:: About this exercise ::
What is the number of lines below that include "Rather"? Give that number alone.

-- Material for this task follows --

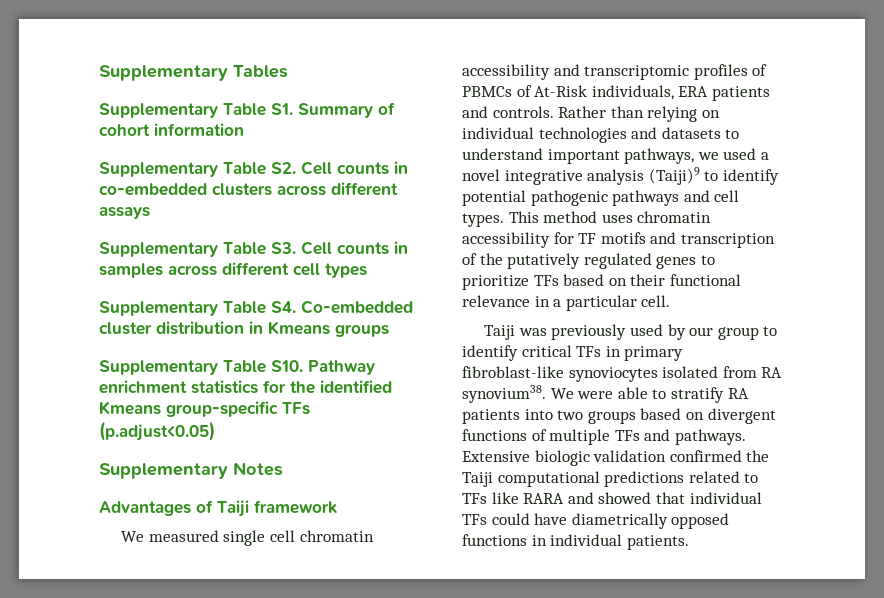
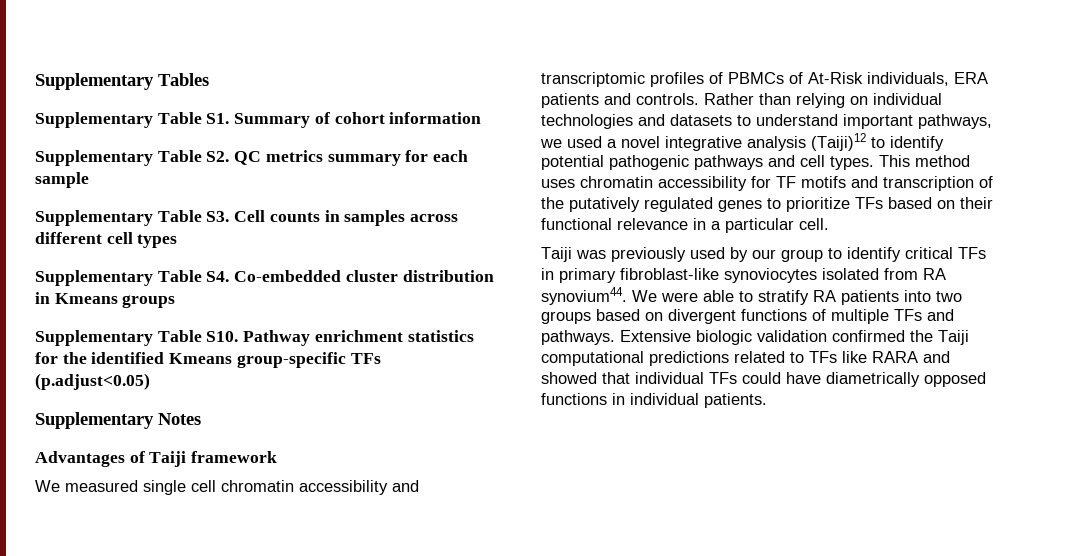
- Supplementary Table S2. Cell counts in co-embedded clusters across different assays
+ Supplementary Table S2. QC metrics summary for each sample
- Rather than relying on individual technologies and datasets to understand important pathways, we used a novel integrative analysis (Taiji)9 to identify potential pathogenic pathways and cell types.
+ Rather than relying on individual technologies and datasets to understand important pathways, we used a novel integrative analysis (Taiji)12 to identify potential pathogenic pathways and cell types.
- Taiji was previously used by our group to identify critical TFs in primary fibroblast-like synoviocytes isolated from RA synovium38.
+ Taiji was previously used by our group to identify critical TFs in primary fibroblast-like synoviocytes isolated from RA synovium44.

-- Material for this task concluded --

:: Answer ::
2